El primer edil torrevejense, José Manuel Dolón, ha manifestado su postura sobre las actividades culturales, festivas y recreativas que se desarrollan desde el Ayuntamiento al margen de lo que es estrictamente la programación de las propias concejalías.

Redacción: El primer edil ha explicado que desde el inicio del mandato ha “peleado regularmente con los concejales del Equipo de Gobierno para que se haga lo que se puede hacer bien, teniendo en cuenta las limitaciones de recursos humanos que hay” para evitar actividades en las que no llega a concretarse el contrato, con el perjuicio económico que ello puede suponer –como en su día pasó con el concierto de Electromar, por poner un ejemplo-, y sobre todo “por la responsabilidad” que se genera.

Dolón ha referido a que en los casi tres años de mandato ha dejado claro que “la voluntad de alcaldía es que se haga solo y exclusivamente lo que se puede hacer, en primer lugar la programación propia, y si hay capacidad para asumir otros eventos que se hagan pero que se tenga en cuenta que los técnicos de los distintos departamentos no dan abasto con la actividad propia como para meterse en camisa de once varas”.  Pero por encima de este aspecto el primer edil ha recordado que cuando no se llega a tiempo con un contrato pero se hace un evento “hay responsabilidades, por ello siempre ha defendido que es mejor decir que no”.

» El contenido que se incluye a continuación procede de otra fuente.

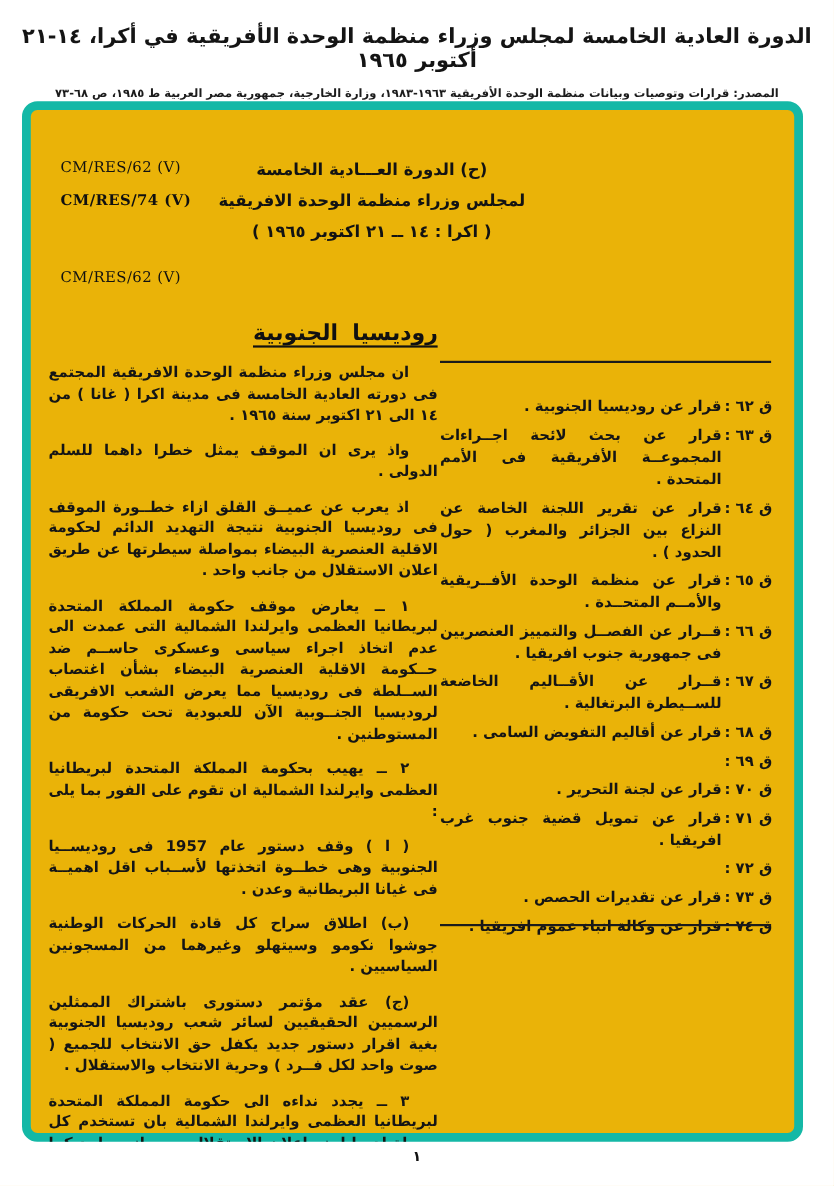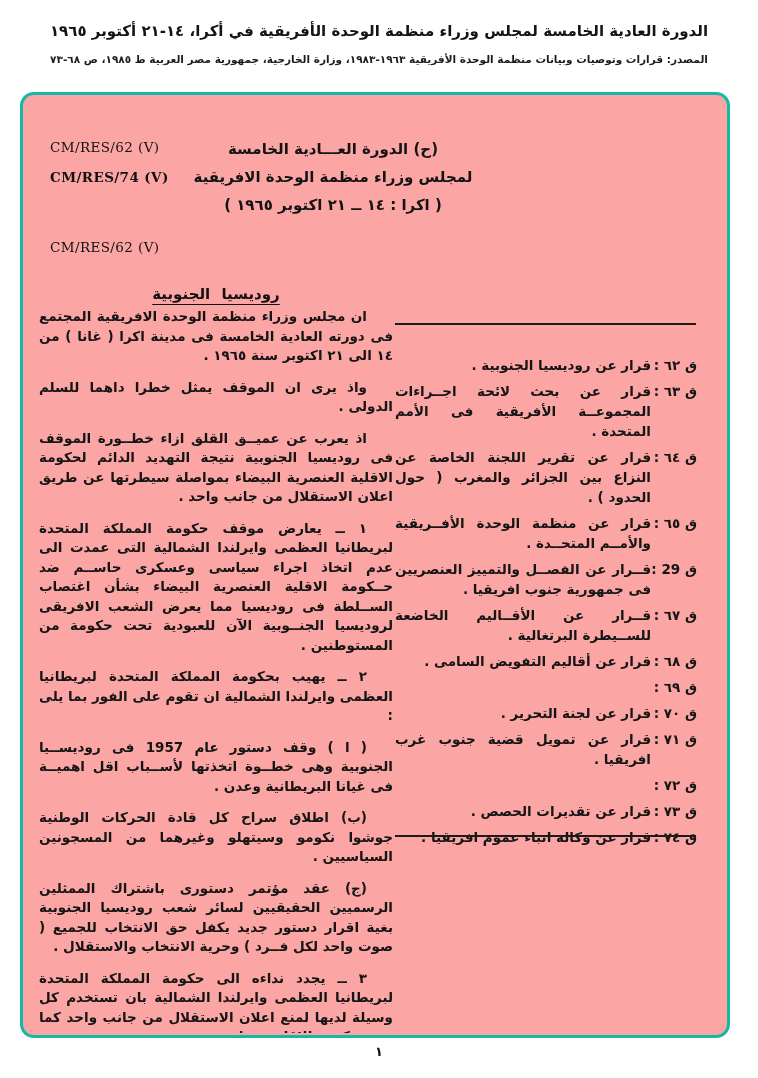--- a/index.html
+++ b/index.html
@@ -15,7 +15,7 @@
   
   .doc-header { position: absolute; top: 22px; left: 0; width: 758px; text-align: center; direction: rtl; }
   .doc-header .title {
-    font-size: 15px; font-weight: bold; letter-spacing: 0.2px;
+    font-size: 19px; font-weight: bold; letter-spacing: 0.2px;
     color: #141414;
   }
   .doc-header .source {

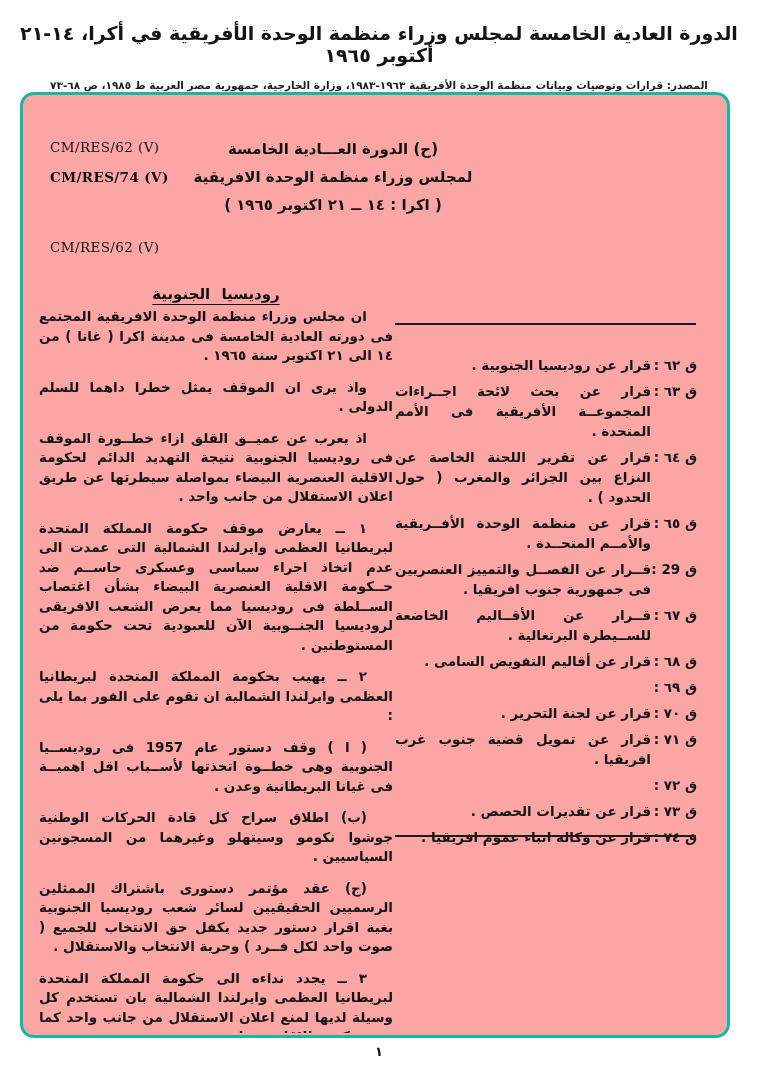--- a/index.html
+++ b/index.html
@@ -27,10 +27,10 @@
   .frame {
     position: absolute; left: 20px; top: 92px;
     width: 710px; height: 946px;
-    border: 3px solid #14b8a6;
+    border: 8px solid #14b8a6;
     border-radius: 14px;
     box-sizing: border-box;
-    background: #fca5a5;
+    background: #eab308;
   }
 
   

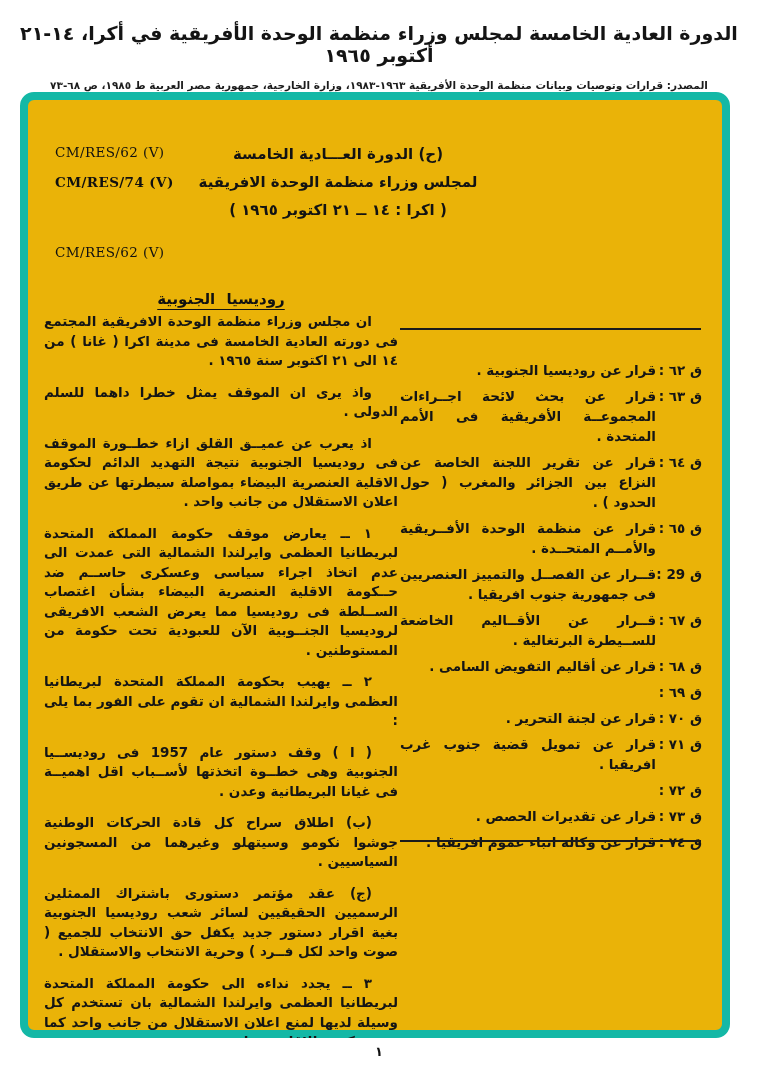--- a/index.html
+++ b/index.html
@@ -61,9 +61,8 @@
     direction: rtl; overflow: hidden;
   }
   .body-col h2 {
-    margin: 0 0 4px 0;
-    text-align: center;
-    font-size: 15px; font-weight: bold;
+    margin: 0 0 16px 0;
+    font-size: 20px; font-weight: bold;
     text-decoration: underline;
     text-underline-offset: 5px;
     letter-spacing: 1px;

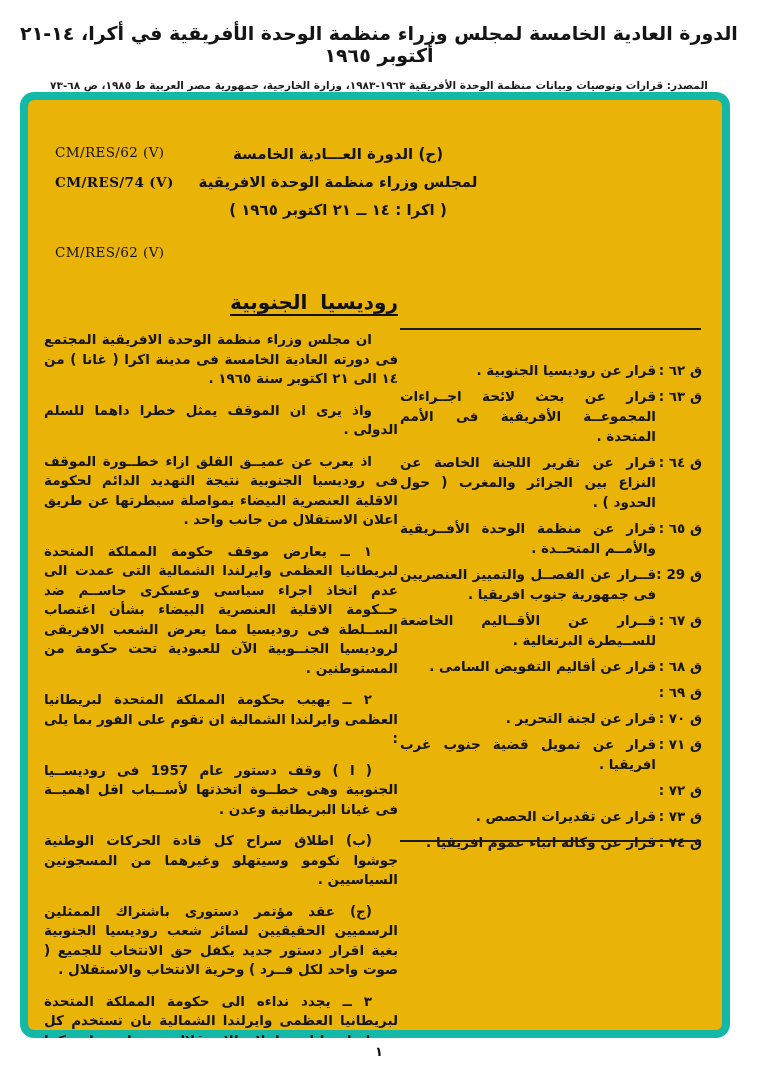--- a/index.html
+++ b/index.html
@@ -169,7 +169,7 @@
           <span class="label">قرار عن منظمة الوحدة الأفــريقية والأمــم المتحــدة .</span>
         </div>
         <div class="toc-item">
-          <span class="num">ق 29 :</span>
+          <span class="num">ق ٦٦ :</span>
           <span class="label">قــرار عن الفصــل والتمييز العنصريين فى جمهورية جنوب افريقيا .</span>
         </div>
         <div class="toc-item">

El edil ha dicho que entiende que a veces es difícil decir no y al mismo tiempo aguantar la presión de la oposición criticando que no se estén haciendo determinadas cosas pero que su postura es clara “el alcalde no tiene inconveniente en decir que no a lo que no se puede asumir. Decir ‘no’ no tiene que ser un problema, el problema es decir que sí y tener una responsabilidad sobre tus espaldas”.

En el caso concreto del festival de música Electromar que celebró varias ediciones en el municipio el edil ha dicho que tanto la de 2014, con el PP en el Gobierno, como la de 2016 con el Gobierno actual se realizaron sin contrato y en consecuencia quedó en papel mojado el cobro de un canon de unos 23.000 euros en la primera de las ediciones citadas y en la segunda tampoco se recaudó el euro por entrada que se comprometió –de las primeras 10.000-.

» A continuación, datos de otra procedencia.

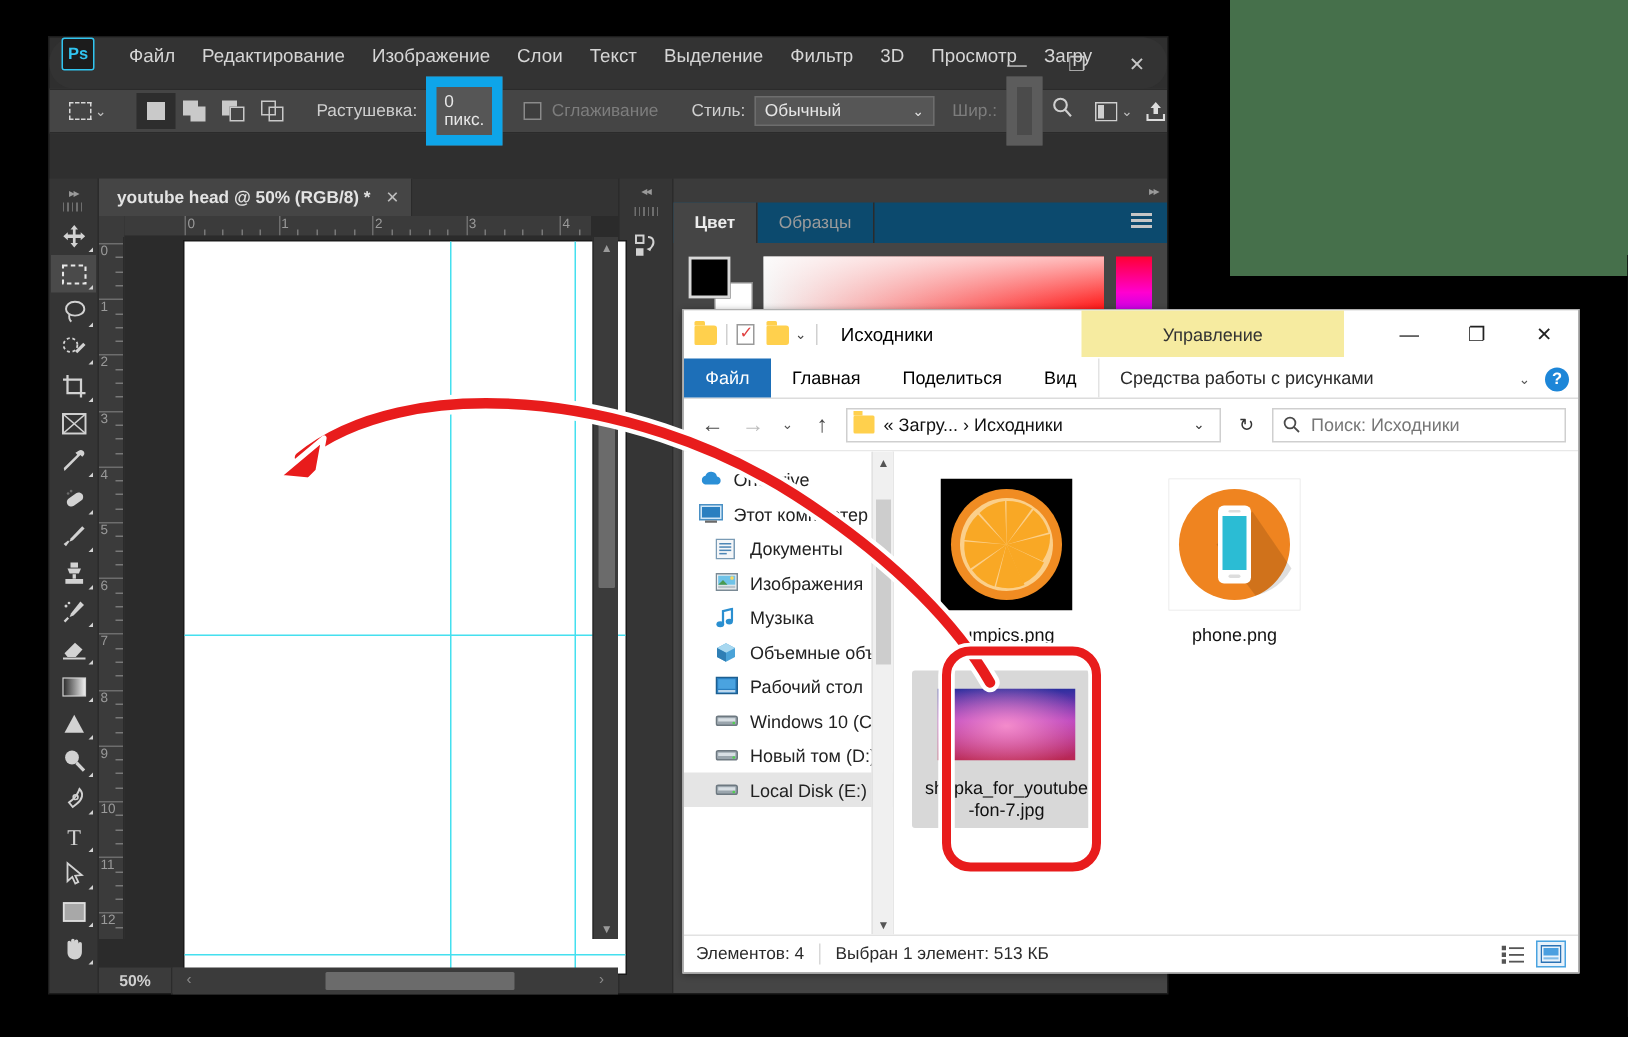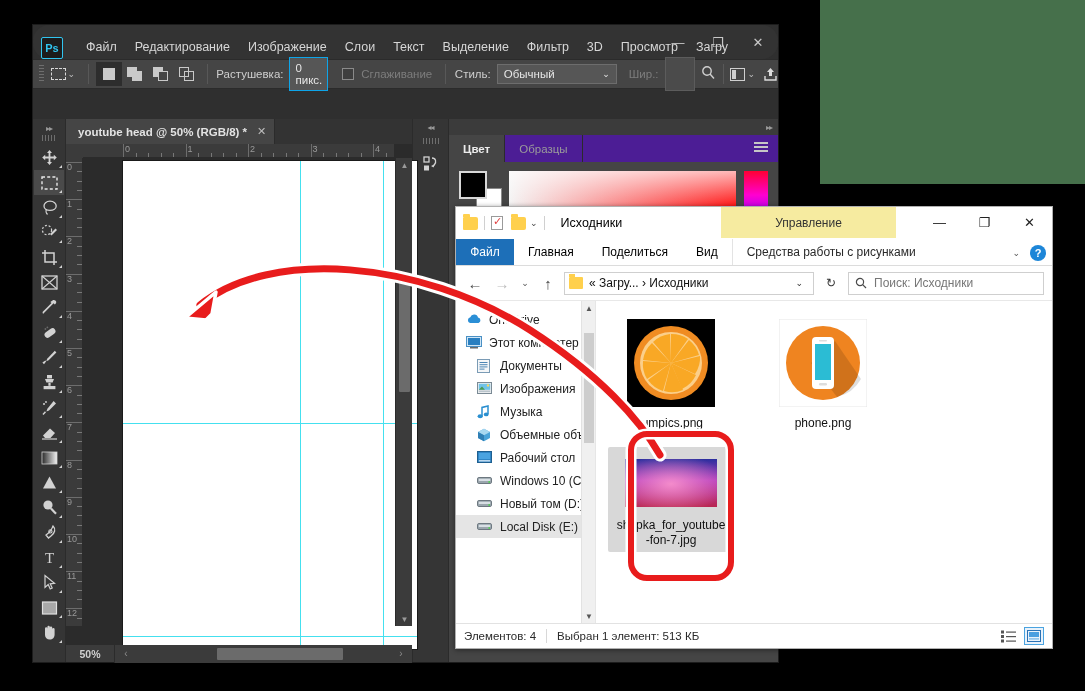--- a/index.html
+++ b/index.html
@@ -24,7 +24,7 @@
     box-shadow: 0 0 0 1px #1c1c1c;
   }
   .ps-menubar {
-    height:34px; background:#333333; display:flex; align-items:flex-end;
+    height:34px; background:#333333; display:flex; align-items:flex-start;
     padding-left:8px; position:relative;border-radius:16px;
   }
   .ps-logo {

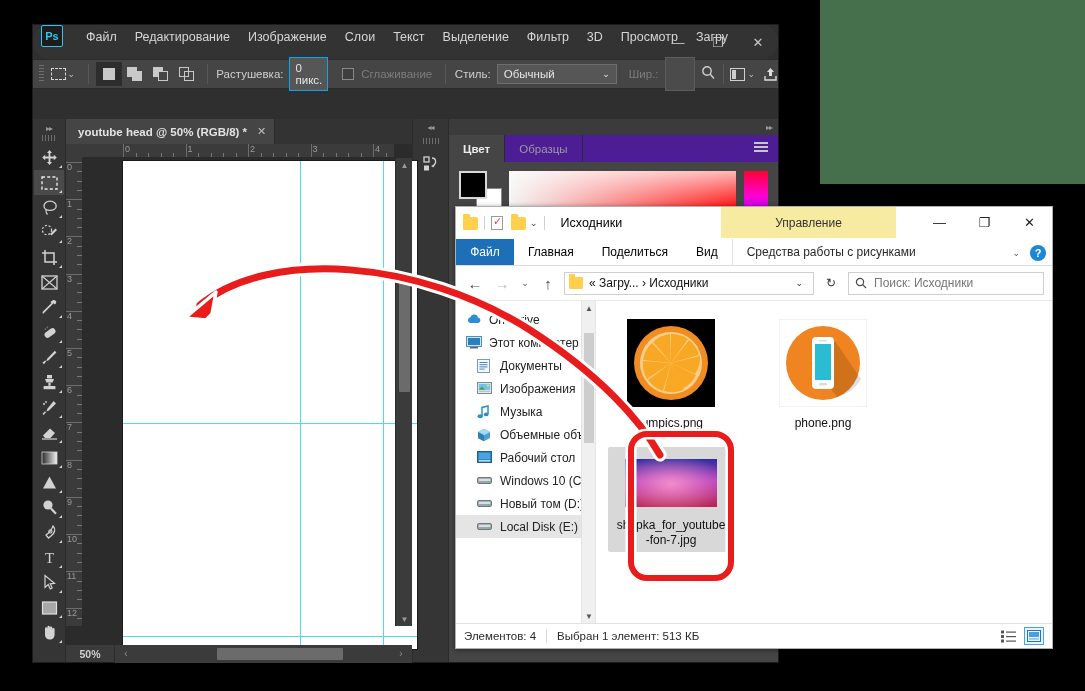--- a/index.html
+++ b/index.html
@@ -69,7 +69,7 @@
   .opt-label { font-size:11.5px; color:#cfcfcf; margin:0 6px 0 2px; white-space:nowrap; }
   .opt-label.dim { color:#7d7d7d; }
   .opt-input {
-    height:16px; background:#565656; border:1px solid #0ea5e9; color:#e6e6e6;
+    height:16px; background:#565656; border:7px solid #0ea5e9; color:#e6e6e6;
     font-size:11.5px; padding:16px 5px; display:flex; align-items:center;
   }
   .opt-select {

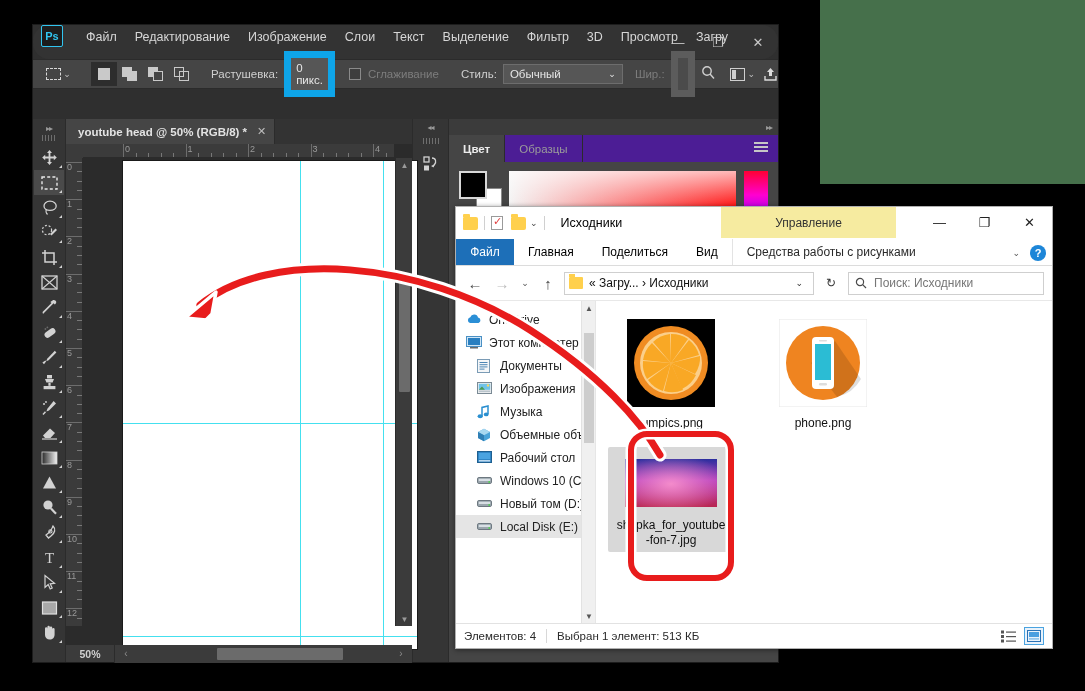--- a/index.html
+++ b/index.html
@@ -175,7 +175,7 @@
   }
   .rd-top { height:16px; display:flex; justify-content:flex-end; align-items:center;
     padding-right:6px; color:#9a9a9a; font-size:8px; letter-spacing:-1px;}
-  .rd-tabs { height:27px; background:#4c1d95; display:flex; align-items:stretch; position:relative;}
+  .rd-tabs { height:27px; background:#0c4a6e; display:flex; align-items:stretch; position:relative;}
   .rd-tab { padding:0 14px; display:flex; align-items:center; font-size:11.5px;
     color:#9b9b9b; border-right:1px solid #2b2b2b;}
   .rd-tab.active { background:#454545; color:#ececec; font-weight:bold; }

Por el contrario este festival sí supuso un coste adicional para el Ayuntamiento tanto en personal como en otros aspectos “por lo que al final al que le cuesta el dinero es al contribuyente”.

En la misma línea se ha manifestado sobre la fiesta de los colores que se había solicitado para el recinto de mercados, con el añadido de que se trata de un espacio que todavía “no está completamente rematado” y que no cuenta con una regulación específica para este tipo de eventos. En concreto el alcalde ha explicado que los técnicos municipales han considerado que esta fiesta no se puede realizar porque puede interferir en el normal funcionamiento de la actividad para la que se destina, el mercadillo semanal.

“En el caso de que se produzca una rotura, algún problema en los aseos…no podemos garantizar que mercadillo semanal pueda funcionar con normalidad el viernes siguiente”. Si desde un principio “se dice que no”, no tenemos que llegar a situaciones como la actual en la que incluso se han vendido entradas para una fiesta que no está debidamente autorizada.

Dolón ha reiterado que decir que no también contribuiría a “rebajar la tensión que hemos vivido durante todo el mandato con el tema de la cesión de espacios públicos para realizar eventos” comentando que no es cierto que no se estén haciendo cosas, de hecho la agenda “está saturada” en muchas ocasiones y es imposible acudir a todas las actividades programadas, por ejemplo, para la tarde de cualquier fin de semana.